§ Material for this exercise
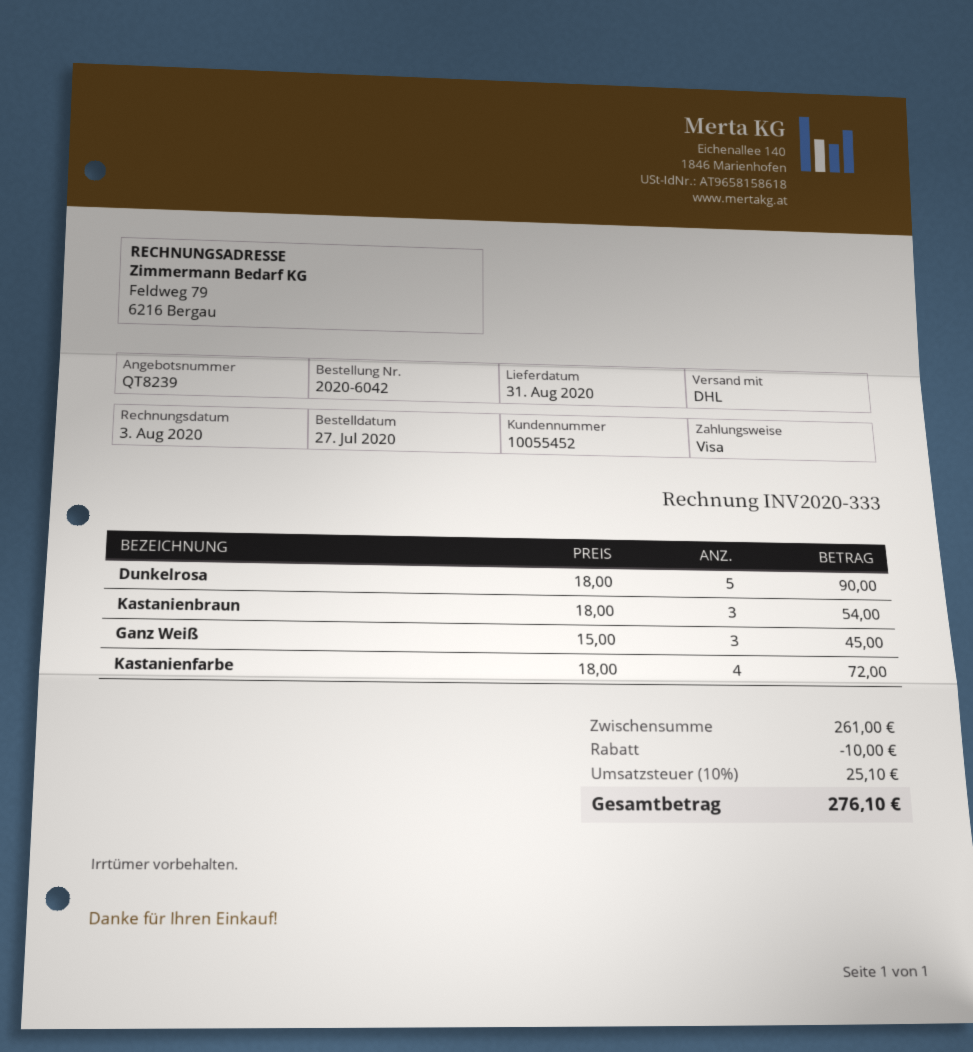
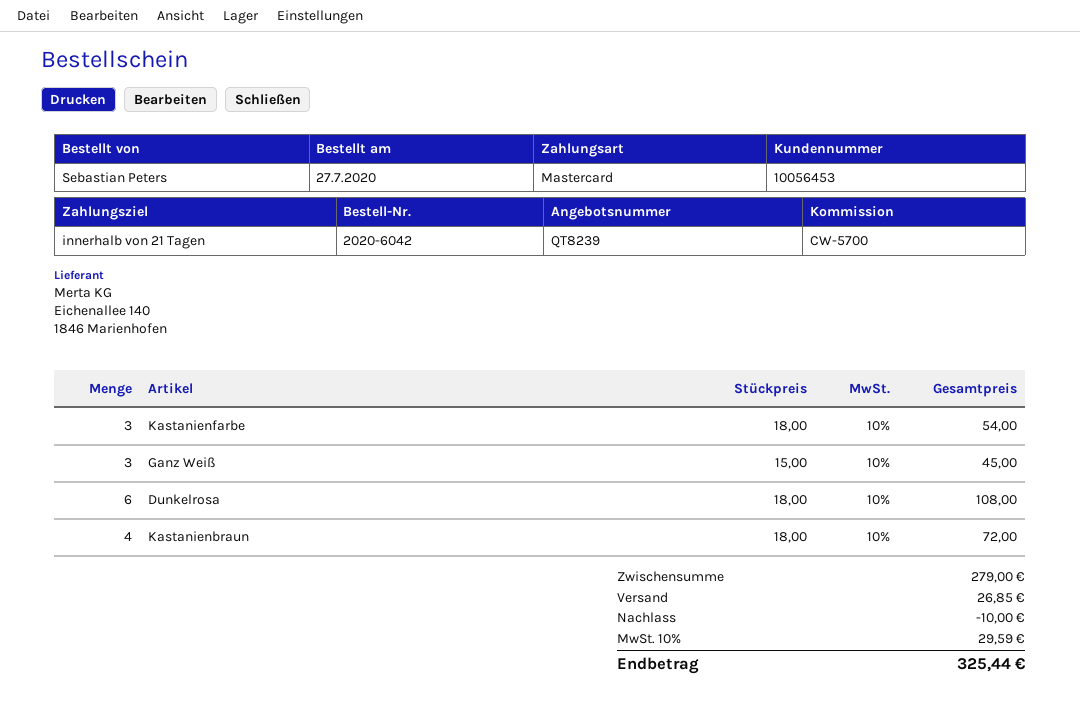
customer number: 10055452 -> 10056453
payment method: Visa -> Mastercard
Dunkelrosa: 5 x 18.00 = 90.00 -> 6 x 18.00 = 108.00
Kastanienbraun: 3 x 18.00 = 54.00 -> 4 x 18.00 = 72.00
Kastanienfarbe: 4 x 18.00 = 72.00 -> 3 x 18.00 = 54.00
subtotal: 261.00 -> 279.00
shipping: none -> 26.85
tax: 10% = 25.10 -> 10% = 29.59
total: 276.10 -> 325.44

§ Work order
Restate the data above word for word. Do not include the images.

§ Exercise result
customer number: 10055452 -> 10056453
payment method: Visa -> Mastercard
Dunkelrosa: 5 x 18.00 = 90.00 -> 6 x 18.00 = 108.00
Kastanienbraun: 3 x 18.00 = 54.00 -> 4 x 18.00 = 72.00
Kastanienfarbe: 4 x 18.00 = 72.00 -> 3 x 18.00 = 54.00
subtotal: 261.00 -> 279.00
shipping: none -> 26.85
tax: 10% = 25.10 -> 10% = 29.59
total: 276.10 -> 325.44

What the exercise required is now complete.